Cohen introduced the psychologist at the end of a raucous town hall meeting Saturday that turned into a battleground for opponents and supporters of health care reform. The congressman praised Sidney Ornduff for her work with veterans and said he wants to make sure the hospital gets a good administrator.

“Unfortunately, there was a conflict because the administrator for whatever reason wanted somebody else for that job,” Cohen said. “Fortunately, that administrator is gone.”

Patricia Pittman, the former administrator, is now the director of the VA hospital in Columbia, S.C. She was unavailable by press time.

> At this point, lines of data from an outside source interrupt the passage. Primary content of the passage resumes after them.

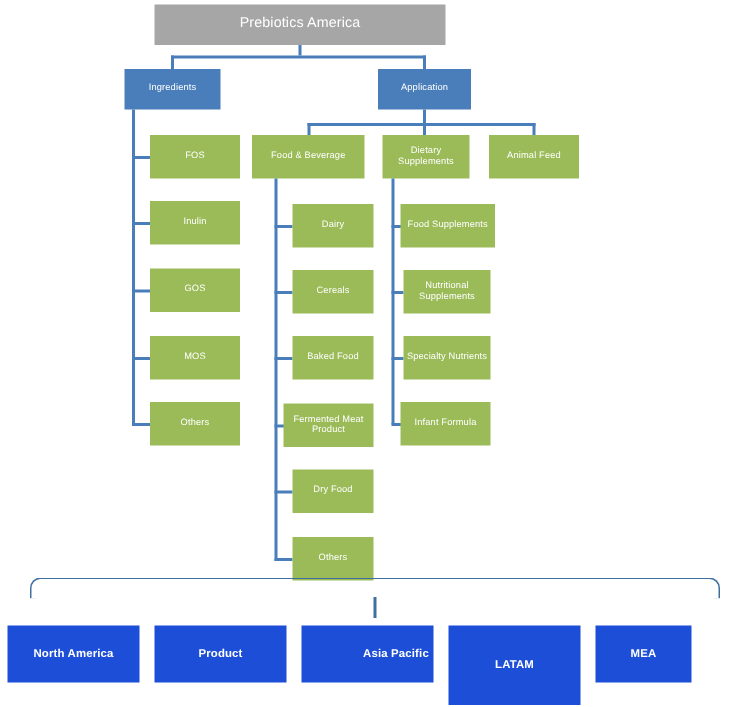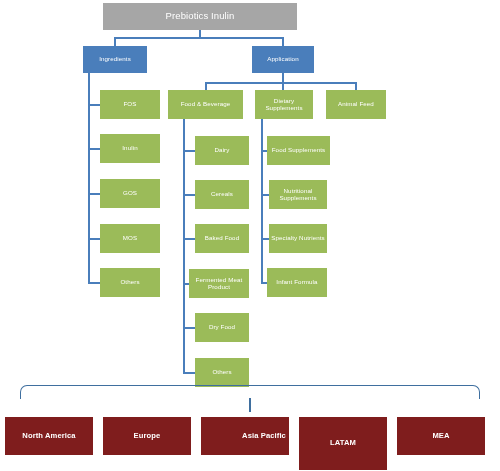"Prebiotics Inulin" span { text: Inulin -> America }
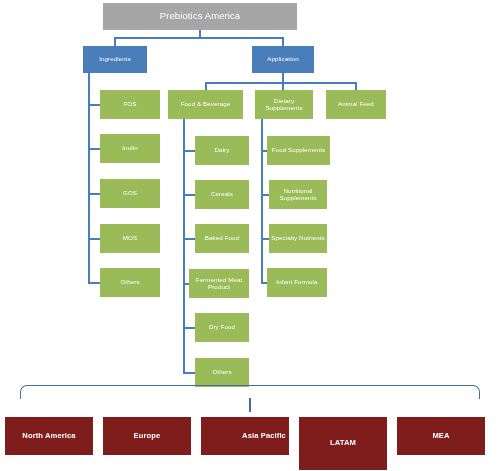"North America" .node-region { background: #7f1d1d -> #1d4ed8 }
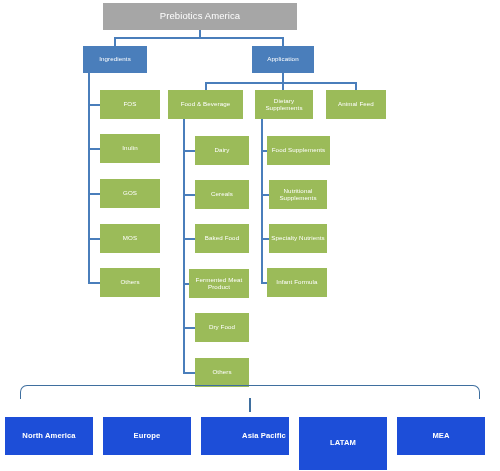"Europe" span { text: Europe -> Product }
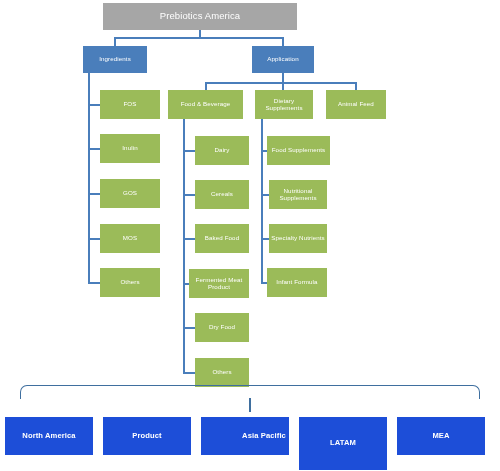"MEA" div.node { width: 88px -> 64px }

Dozens of veterans protested on behalf of Ornduff after she was fired for her handling of a phone call from an Iraq War veteran who was threatening suicide. A federal arbitrator ruled last year that the hospital did not prove its allegations against Ornduff and reinstated her, but the psychologist resigned after not being allowed patient contact. She is now the director of clinical services for Shelby County Juvenile Court.

Marilyn Dillahay, the chief of staff for Cohen, told The Daily News on Monday that the congressman has spoken with Secretary of Veterans Affairs Eric Shinseki about the hospital administrator vacancy.

“It’s one thing to check on things,” she said. “It’s another thing to somehow mess up the process, and we don’t want to do that. He obviously wants to make sure that someone very capable and competent is in that position, and he will continue to talk with the administration to that effect.”

The Saturday morning event had been planned as a general town hall meeting, but about 800 to 900 people packed the meeting. Bloggers with sites such as the “Blue Collar Republican” and “Confessions of a West Tennessee Liberal” and users of other social media put out calls for people to attend. The attendees included opponents and supporters of health care reform.

Dillahay said Cohen typically holds two to three town hall meetings a year. Usually, about 100 people attend the meetings, she said. The next event probably will be a telephone town hall, she said, where people listen over telephones to constituent questions being answered. The last such event had 3,000 callers on the line, she said.